Web interface edit records:
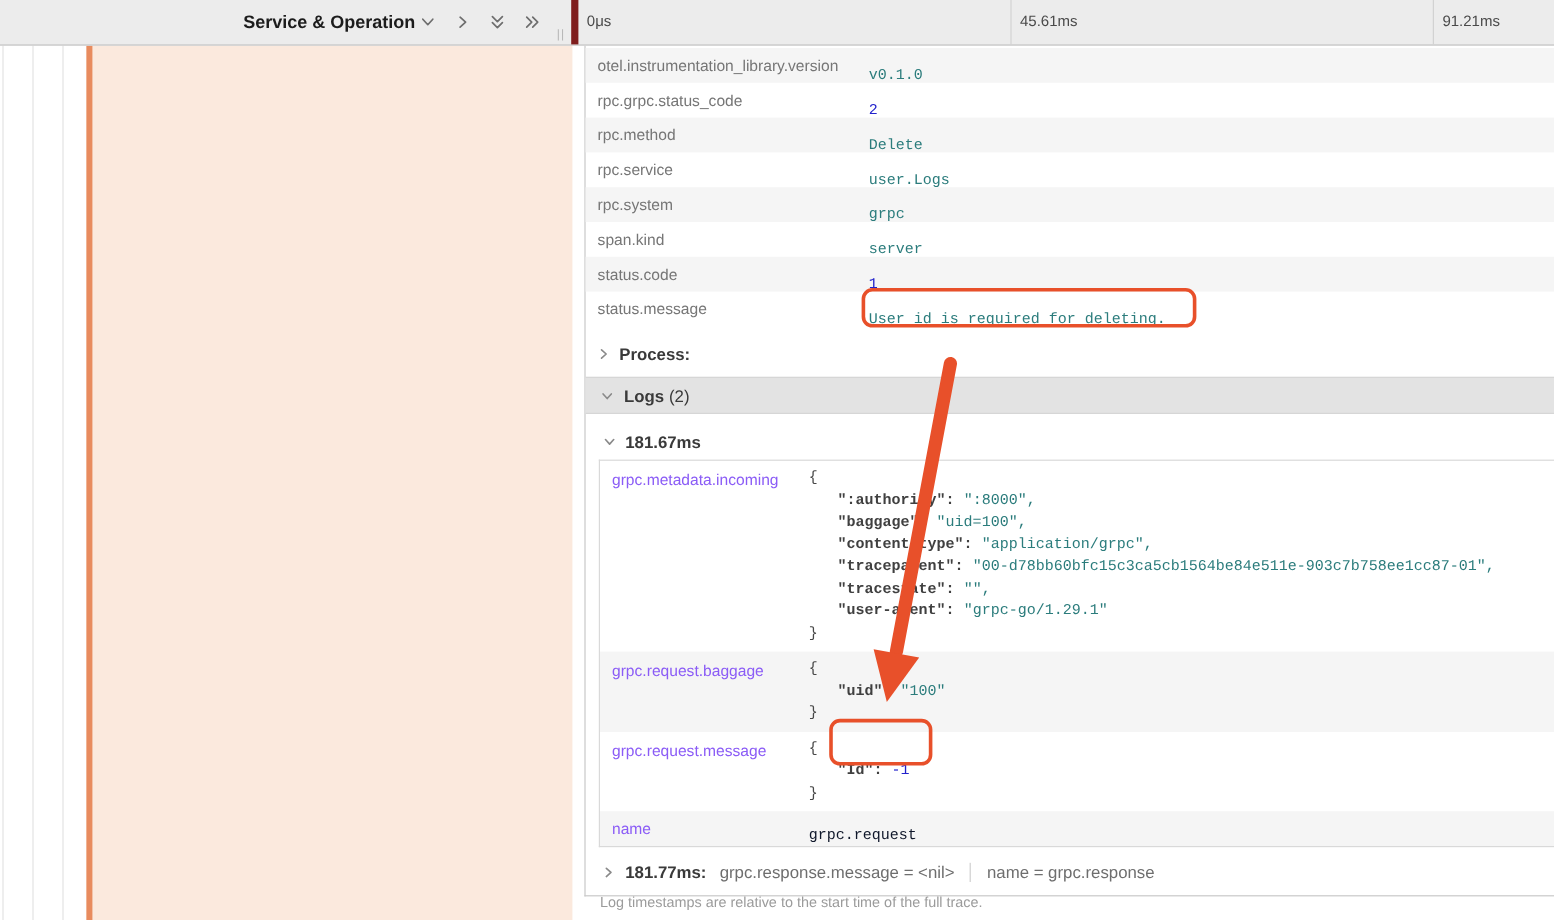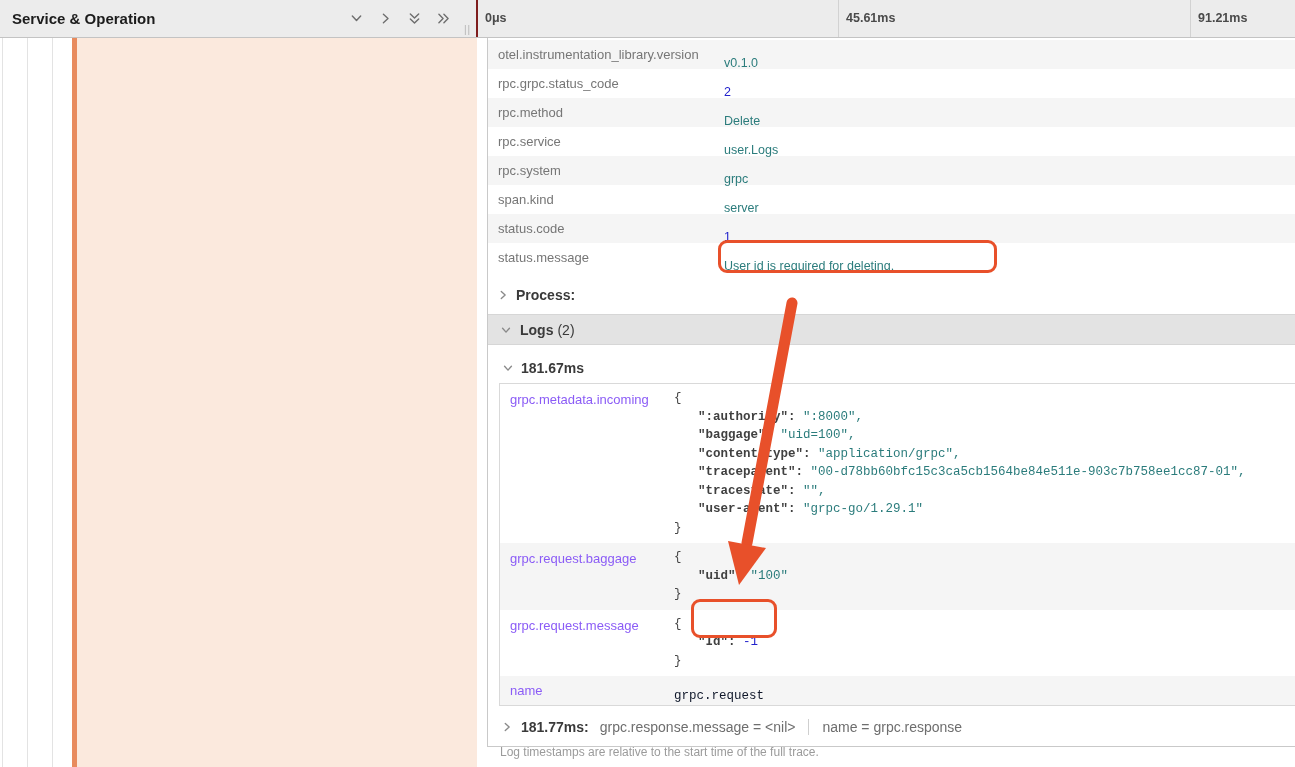--- a/index.html
+++ b/index.html
@@ -11,31 +11,31 @@
   }
 
   
   .header {
     position:absolute; top:0; left:0; width:1295px; height:38px;
     background:#ececec; border-bottom:1px solid #c3c3c3; z-index:10;
     display:flex;
   }
   .header-left {
     width:459px; flex:none; display:flex; align-items:center;
-    padding:0 6px 0 12px; justify-content:space-between;
+    padding:0 6px 0 12px; justify-content:flex-end;
   }
   .svc-title { font-size:15px; font-weight:bold; color:#1c1c1c; }
   .header-chevrons { display:flex; gap:9px; align-items:center; }
   .chev-btn { width:20px; height:20px; display:flex; align-items:center; justify-content:center; cursor:pointer; }
   .chev-btn svg { stroke:#6e6e6e; fill:none; stroke-width:1.7; stroke-linecap:round; stroke-linejoin:round; }
   .grip {
     width:17px; flex:none; display:flex; align-items:flex-end; justify-content:center;
     padding-bottom:2px; color:#b4b4b4; font-size:10px; letter-spacing:1px; cursor:col-resize;
   }
-  .timeline { flex:1; border-left:2px solid #7f1d1d; position:relative;font-weight:bold; }
+  .timeline { flex:1; border-left:6px solid #7f1d1d; position:relative; }
   .tick-label {
     position:absolute; top:0; height:37px; line-height:37px;
     font-size:12.5px; color:#4a4a4a; padding-left:7px; white-space:nowrap;
   }
   .tick-0 { left:0; }
   .tick-1 { left:360px; border-left:1px solid #d2d2d2; }
   .tick-2 { left:712px; border-left:1px solid #d2d2d2; }
 
   
   .left-panel { position:absolute; top:38px; left:0; width:477px; bottom:0; background:#fff; }
@@ -51,21 +51,21 @@
     position:absolute; top:38px; left:487px; right:-12px; height:709px;
     border-left:1px solid #c9c9c9; border-bottom:1px solid #c9c9c9;
     background:#fff; z-index:5;
   }
 
   
   .tags-table { margin-top:2px; }
   .tag-row { display:flex; height:29px; align-items:center; font-size:13px; }
   .tag-row:nth-child(odd) { background:#f5f5f5; }
   .tag-key { width:236px; flex:none; padding-left:10px; color:#767676; }
-  .tag-val { font-family:Liberation Sans, sans-serif; font-size:12.5px; color:#2b7c7c; white-space:nowrap;margin-top:17px; }
+  .tag-val { font-family:Liberation Mono, monospace; font-size:12.5px; color:#2b7c7c; white-space:nowrap;margin-top:17px; }
   .tag-val.num { color:#2222cc; }
 
   
   .process-row { margin-top:8px; height:30px; display:flex; align-items:center; padding-left:9px; font-size:14px; color:#3a3a3a; cursor:pointer; }
   .process-label { font-weight:bold; margin-left:7px; }
   .logs-header {
     margin-top:4px; height:31px; background:#e3e3e3;
     border-top:1px solid #d6d6d6; border-bottom:1px solid #d6d6d6;
     display:flex; align-items:center; padding-left:12px; font-size:14px; color:#3a3a3a; cursor:pointer;
   }

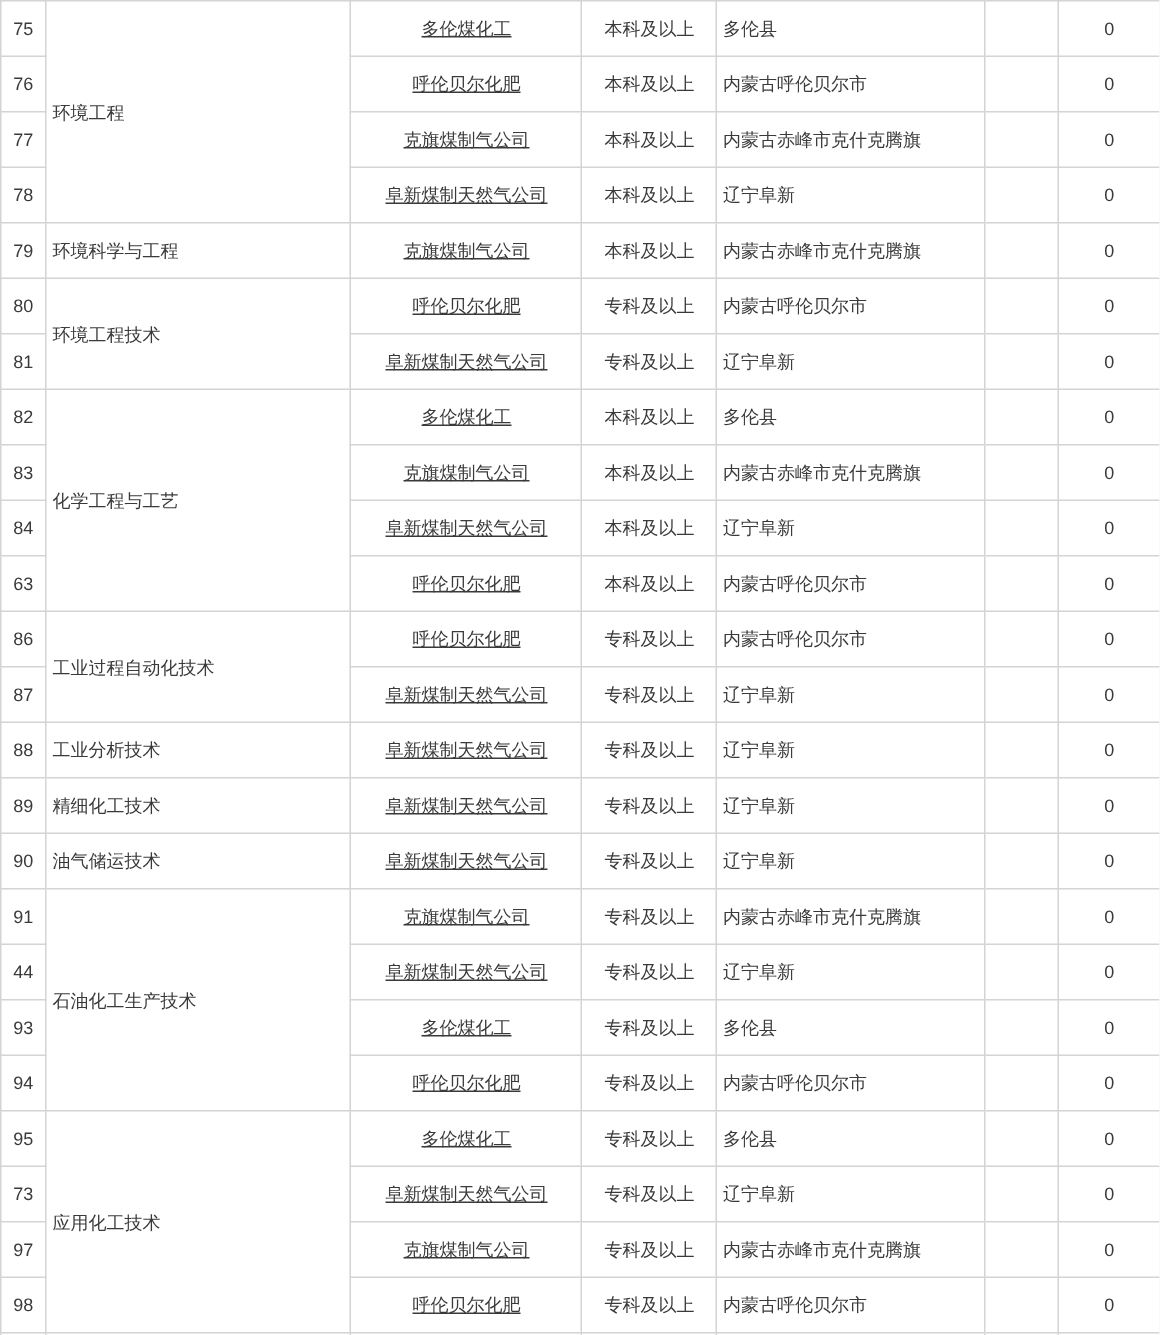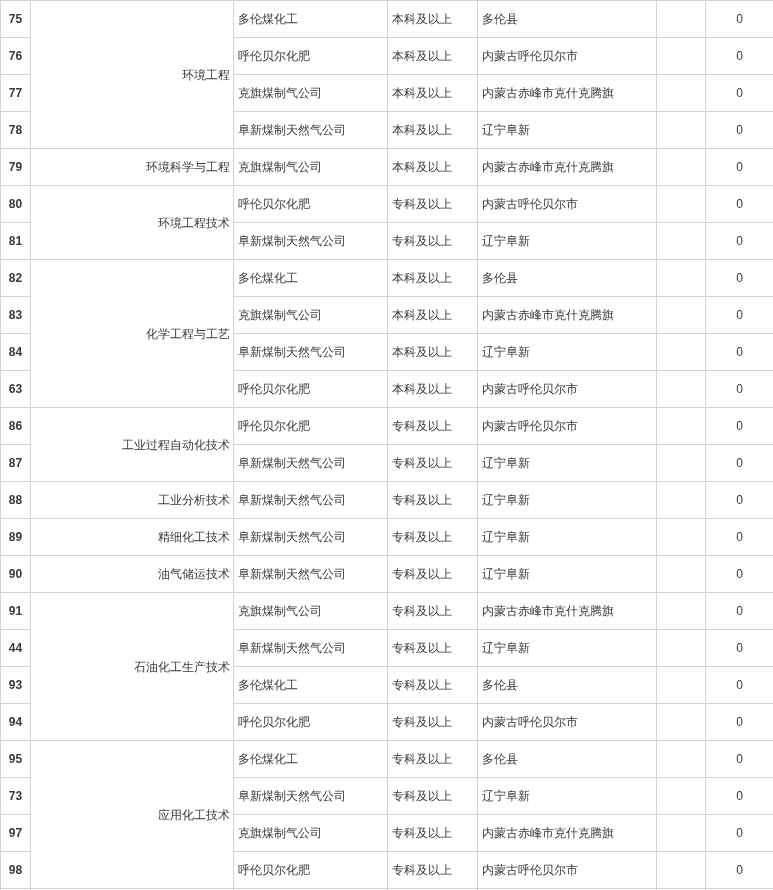--- a/index.html
+++ b/index.html
@@ -21,24 +21,24 @@
     height: 37px;
     padding: 0 3px 0 4px;
     font-size: 12px;
     line-height: 14px;
     color: #3a3a3a;
     white-space: nowrap;
     overflow: hidden;
     vertical-align: middle;
     background: #ffffff;
   }
-  table.jobs td.c-num   { text-align: center; padding: 0; font-weight: bold; }
-  table.jobs td.c-major { text-align: right; }
-  table.jobs td.c-company { text-align: left; }
-  table.jobs td.c-edu   { text-align: left; }
+  table.jobs td.c-num   { text-align: center; padding: 0; }
+  table.jobs td.c-major { text-align: left; }
+  table.jobs td.c-company { text-align: center; text-decoration: underline; }
+  table.jobs td.c-edu   { text-align: center; }
   table.jobs td.c-loc   { text-align: left; margin-left: 12px; }
   table.jobs td.c-empty { padding: 0; }
   table.jobs td.c-count { text-align: center; padding: 0; }
   tr.partial td { height: 20px; }
 </style>
 </head>
 <body>
 
 <div class="sheet">
   <table class="jobs">

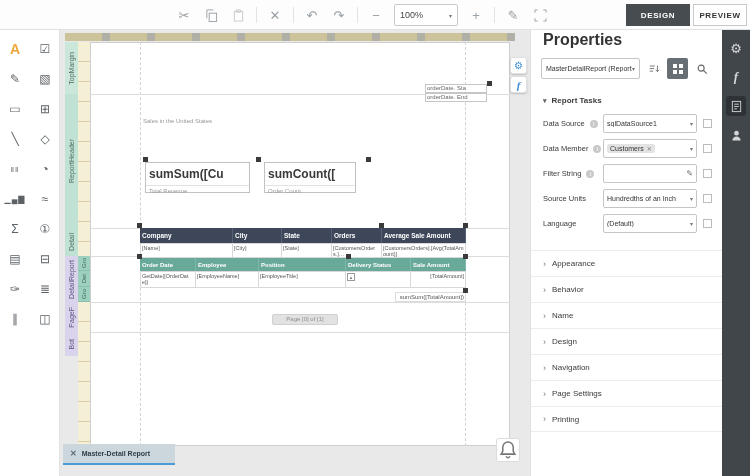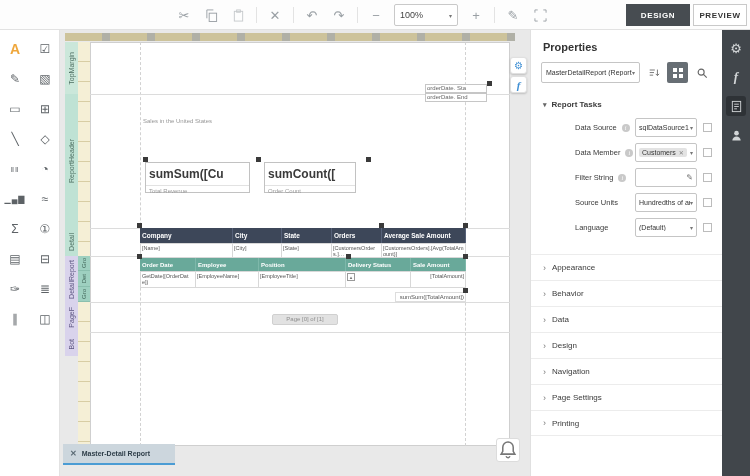--- a/index.html
+++ b/index.html
@@ -68,31 +68,31 @@
   .floaters { position:absolute; left:450px; top:27px; display:flex; flex-direction:column; gap:2px; }
   .fbtn { width:17px; height:17px; background:#fff; border:1px solid #e0e0e0; border-radius:3px; box-shadow:0 1px 2px rgba(0,0,0,.18); display:flex; align-items:center; justify-content:center; color:#3f8fd4; font-size:10px; cursor:pointer; }
   .fbtn.fx { font-family:"Liberation Serif", serif; font-style:italic; font-weight:bold; font-size:11px; }
 
   .doc-tab { position:absolute; left:3px; top:414px; width:112px; height:21px; background:#ccd6dd; border-bottom:2px solid #4b9cd4; display:flex; align-items:center; gap:5px; padding:0 7px; font-size:7px; font-weight:bold; color:#2e3e49; cursor:pointer; }
   .tab-close { color:#5a6a74; font-size:8px; cursor:pointer; }
   .bell-btn { position:absolute; left:436px; top:408px; width:24px; height:24px; background:#fff; border:1px solid #dcdcdc; border-radius:3px; display:flex; align-items:center; justify-content:center; cursor:pointer; }
 
   
   .props { position:absolute; top:30px; left:530px; width:192px; height:446px; background:#fff; border-left:1px solid #e0e0e0; overflow:hidden; }
-  .props-title { font-size:11px; font-weight:bold; color:#333; margin:11px 12px 9px; }
+  .props-title { font-size:16px; font-weight:bold; color:#333; margin:1px 12px 9px; }
   .selector-row { display:flex; align-items:center; gap:3px; margin:0 10px 10px; }
   .sel-box { flex:1; height:21px; border:1px solid #c5c5c5; border-radius:2px; display:flex; align-items:center; justify-content:space-between; padding:0 4px; font-size:7px; color:#333; background:#fff; min-width:0; cursor:pointer; }
   .sel-box .txt { white-space:nowrap; overflow:hidden; }
   .icon-btn { width:21px; height:21px; border:none; background:none; display:flex; align-items:center; justify-content:center; color:#666; cursor:pointer; padding:0; }
   .icon-btn svg { width:12px; height:12px; }
   .icon-btn.active { background:#676e74; color:#fff; border-radius:2px; }
   .section-head { display:flex; align-items:center; gap:5px; padding:7px 12px 6px; font-size:8px; font-weight:bold; color:#3c3c3c; cursor:pointer; }
   .section-head .chev { font-size:7px; color:#666; }
   .field-row { display:flex; align-items:center; padding:0 10px 0 12px; height:25px; }
-  .f-label { width:60px; font-size:7.5px; color:#3a3a3a; display:flex; align-items:center; gap:5px; flex-shrink:0;margin-left:32px; }
+  .f-label { width:60px; font-size:7.5px; color:#3a3a3a; display:flex; align-items:center; gap:5px; flex-shrink:0; }
   .info { width:8px; height:8px; border-radius:50%; background:#c9c9c9; color:#fff; font-size:6px; display:flex; align-items:center; justify-content:center; font-style:italic; font-family:"Liberation Serif", serif; }
   .f-ctrl { flex:1; height:19px; border:1px solid #c5c5c5; border-radius:2px; background:#fff; display:flex; align-items:center; justify-content:space-between; padding:0 3px; font-size:7px; color:#333; min-width:0; cursor:pointer; }
   .f-ctrl .val { white-space:nowrap; overflow:hidden; }
   .chip { background:#e3e3e3; border-radius:2px; padding:1px 3px; display:flex; align-items:center; gap:3px; font-size:7px; color:#333; }
   .chip .x { color:#808080; font-size:6px; cursor:pointer; }
   .pencil { color:#777; font-size:8px; }
   .f-check { width:9px; height:9px; border:1px solid #bcbcbc; margin-left:6px; background:#fff; flex-shrink:0; cursor:pointer; }
   .sections { margin-top:14px; }
   .collapse-row { display:flex; align-items:center; gap:6px; height:26px; padding:0 12px; border-top:1px solid #ececec; font-size:8px; color:#3a3a3a; cursor:pointer; }
   .collapse-row:last-child { border-bottom:1px solid #ececec; }
@@ -388,21 +388,21 @@
       <div class="collapse-row">
           <span class="chev">›</span>
           <span>Appearance</span>
         </div>
       <div class="collapse-row">
           <span class="chev">›</span>
           <span>Behavior</span>
         </div>
       <div class="collapse-row">
           <span class="chev">›</span>
-          <span>Data</span>
+          <span>Name</span>
         </div>
       <div class="collapse-row">
           <span class="chev">›</span>
           <span>Design</span>
         </div>
       <div class="collapse-row">
           <span class="chev">›</span>
           <span>Navigation</span>
         </div>
       <div class="collapse-row">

• _Work request_: Using the entries above, return exactly the lines from the line with "left:712px; border-left:1px solid" to the line with "margin-top:8px; height:30px; display:flex;", counting both of those lines.

• _Answer for this exercise_:
   .tick-2 { left:712px; border-left:1px solid #d2d2d2; }
 
   
   .left-panel { position:absolute; top:38px; left:0; width:477px; bottom:0; background:#fff; }
@@ -51,21 +51,21 @@
     position:absolute; top:38px; left:487px; right:-12px; height:709px;
     border-left:1px solid #c9c9c9; border-bottom:1px solid #c9c9c9;
     background:#fff; z-index:5;
   }
 
   
   .tags-table { margin-top:2px; }
   .tag-row { display:flex; height:29px; align-items:center; font-size:13px; }
   .tag-row:nth-child(odd) { background:#f5f5f5; }
   .tag-key { width:236px; flex:none; padding-left:10px; color:#767676; }
-  .tag-val { font-family:Liberation Sans, sans-serif; font-size:12.5px; color:#2b7c7c; white-space:nowrap;margin-top:17px; }
+  .tag-val { font-family:Liberation Mono, monospace; font-size:12.5px; color:#2b7c7c; white-space:nowrap;margin-top:17px; }
   .tag-val.num { color:#2222cc; }
 
   
   .process-row { margin-top:8px; height:30px; display:flex; align-items:center; padding-left:9px; font-size:14px; color:#3a3a3a; cursor:pointer; }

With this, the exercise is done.